* _Work request_: When the string "https" appears in a line of the records, show the whole line.

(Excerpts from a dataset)

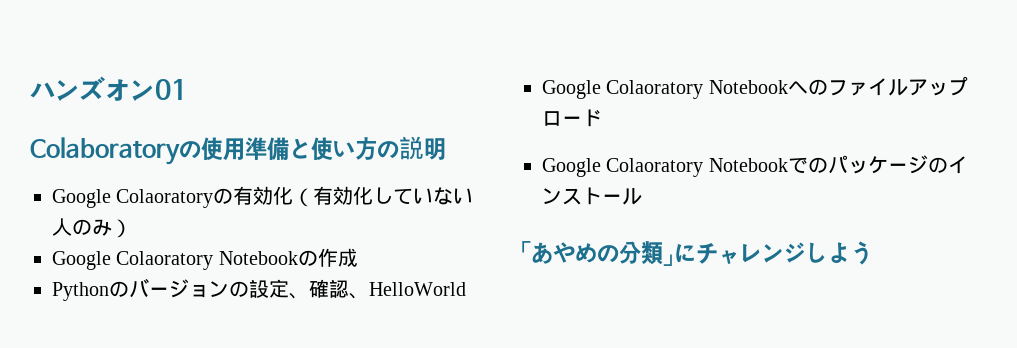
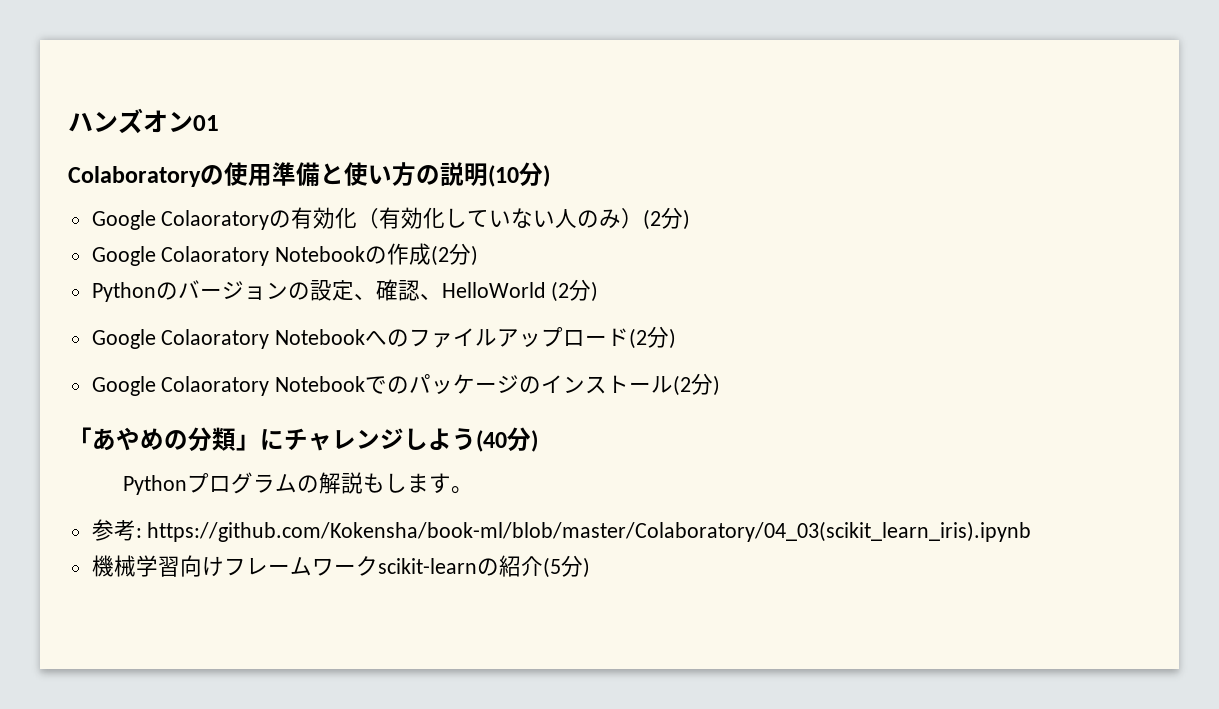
(446, 149) none -> [488,162,550,187] (10分)
(132, 228) none -> [643,207,691,230] (2分)
(358, 257) none -> [431,243,479,266] (2分)
(466, 289) none -> [551,279,599,302] (2分)
(602, 118) none -> [629,326,677,349] (2分)
(642, 196) none -> [673,373,721,396] (2分)
(872, 253) none -> [476,427,538,452] [123,472,474,495] [91,519,1032,542] [91,555,590,578] (40分) // Pythonプログラムの解説もします。 // 参考: https://github.com/Kokensha/book-ml/blob/master/Colaboratory/04_03(scikit_learn_iris).ipynb // 機械学習向けフレームワークscikit-learnの紹介(5分)

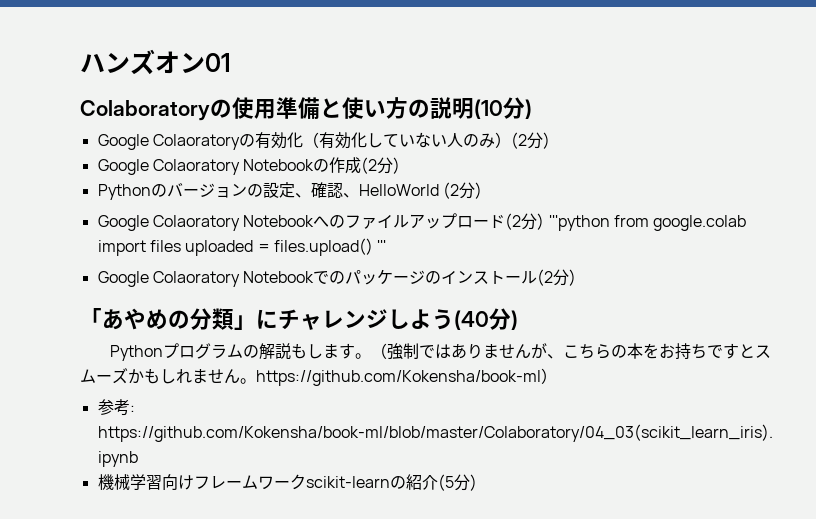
(677, 338) none -> [548,215,747,231] [97,238,387,256] '''python from google.colab import files uploaded = files.upload() '''
(474, 490) none -> [370,343,771,360] [80,368,557,386] （強制ではありませんが、こちらの本をお持ちですとスムーズかもしれません。https://github.com/Kokensha/book-ml）

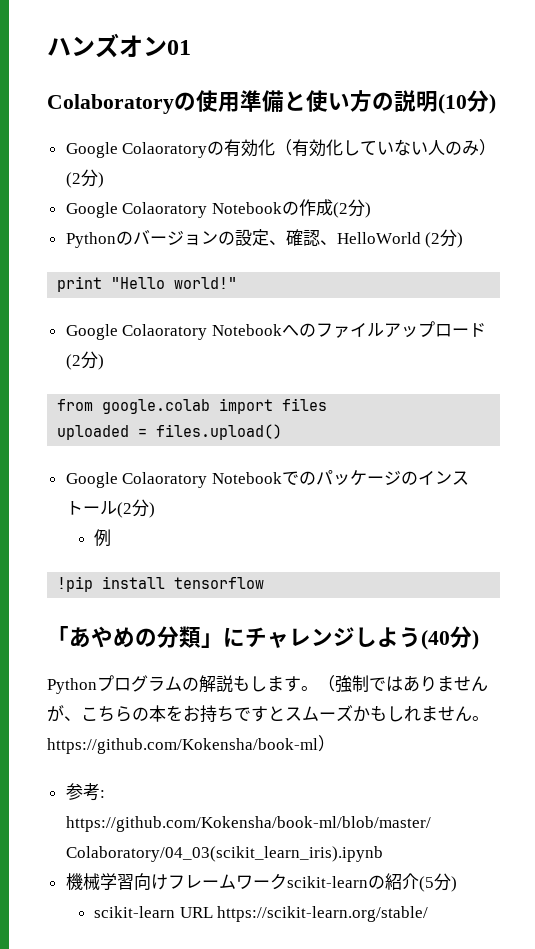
(482, 190) none -> [57,276,238,292] // print "Hello world!"
[548,215,610,231] '''python -> (104, 362) //
(181, 246) none -> (328, 404) //
[377,240,387,252] ''' -> (283, 432) none
(577, 277) none -> [94,529,112,547] [57,576,265,592] // 例 // !pip install tensorflow
(477, 482) none -> [94,906,429,922] // scikit-learn URL https://scikit-learn.org/stable/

* _Answer for the task_:
(872, 253) none -> [476,427,538,452] [123,472,474,495] [91,519,1032,542] [91,555,590,578] (40分) // Pythonプログラムの解説もします。 // 参考: https://github.com/Kokensha/book-ml/blob/master/Colaboratory/04_03(scikit_learn_iris).ipynb // 機械学習向けフレームワークscikit-learnの紹介(5分)
(474, 490) none -> [370,343,771,360] [80,368,557,386] （強制ではありませんが、こちらの本をお持ちですとスムーズかもしれません。https://github.com/Kokensha/book-ml）
(477, 482) none -> [94,906,429,922] // scikit-learn URL https://scikit-learn.org/stable/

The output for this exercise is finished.